The instant suit was instituted prior to the running of the limitations in Illinois or Minnesota, both of which have two-year statutes. The two-year statute in Minnesota had expired, however, by the time the case was transferred to Minnesota and service of process obtained there. We hold, however, that the Illinois statute of limitations, 83 Ul.Ann. Stat. § 15, governs and it was effectively tolled when the action was commenced in Illinois.
The complaint was filed in Illinois approximately two months before the expiration of either the Illinois or Minnesota statute of limitations. Under the rule in this circuit, the federal courts must continue to look to state law to determine when an action is commenced. Groninger v. Davison,
Also, in Goldlawr, supra, it was held that jurisdiction was not necessary to toll the statute of limitations. It has been stated before that the purpose for making transfers would be obliterated in many cases if the statute of limitations of the transferee forum were applied at the date of transfer, and that if such were the rule there would be little purpose in transferring the case instead of dismissing it.

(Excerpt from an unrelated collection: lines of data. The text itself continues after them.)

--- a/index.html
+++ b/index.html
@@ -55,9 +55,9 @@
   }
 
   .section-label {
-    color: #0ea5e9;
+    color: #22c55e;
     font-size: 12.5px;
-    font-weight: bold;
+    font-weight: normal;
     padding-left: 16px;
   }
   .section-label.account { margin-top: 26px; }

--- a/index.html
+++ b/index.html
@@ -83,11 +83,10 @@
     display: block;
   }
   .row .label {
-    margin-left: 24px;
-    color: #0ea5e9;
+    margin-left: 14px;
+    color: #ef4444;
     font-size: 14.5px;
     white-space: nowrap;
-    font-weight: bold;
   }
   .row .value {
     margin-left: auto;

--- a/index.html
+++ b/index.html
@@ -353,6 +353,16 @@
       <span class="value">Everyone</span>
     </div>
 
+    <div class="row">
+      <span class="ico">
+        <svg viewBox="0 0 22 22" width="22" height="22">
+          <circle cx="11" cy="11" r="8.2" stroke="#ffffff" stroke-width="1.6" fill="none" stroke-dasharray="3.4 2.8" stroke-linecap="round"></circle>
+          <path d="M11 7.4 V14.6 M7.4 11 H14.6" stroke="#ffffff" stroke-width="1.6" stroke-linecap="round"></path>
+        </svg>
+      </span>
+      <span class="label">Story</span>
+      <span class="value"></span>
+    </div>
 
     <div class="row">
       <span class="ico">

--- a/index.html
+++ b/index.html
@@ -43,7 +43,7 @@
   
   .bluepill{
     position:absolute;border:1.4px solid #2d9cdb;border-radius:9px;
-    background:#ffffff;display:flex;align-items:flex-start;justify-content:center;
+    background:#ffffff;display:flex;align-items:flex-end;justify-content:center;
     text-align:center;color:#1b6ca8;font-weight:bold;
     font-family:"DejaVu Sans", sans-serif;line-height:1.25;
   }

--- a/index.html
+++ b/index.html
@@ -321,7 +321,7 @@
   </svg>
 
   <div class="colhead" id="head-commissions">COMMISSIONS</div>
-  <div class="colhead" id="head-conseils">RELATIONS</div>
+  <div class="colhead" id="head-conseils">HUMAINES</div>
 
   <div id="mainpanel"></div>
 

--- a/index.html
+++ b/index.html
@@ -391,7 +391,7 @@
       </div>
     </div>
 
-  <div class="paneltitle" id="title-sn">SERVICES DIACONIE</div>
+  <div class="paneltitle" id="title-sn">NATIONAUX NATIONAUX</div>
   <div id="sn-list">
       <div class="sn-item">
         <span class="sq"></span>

We also note in Dubin, supra, that the statute of limitations had expired before the transfer was made and the court held that the statute was effectively tolled by the commencement of the action in the transferor state prior to the running of the statute. We likewise hold in the case at bar that the statute of limitations was tolled by the timely commencement of the action in Illinois.
The judgment of the District Court is affirmed.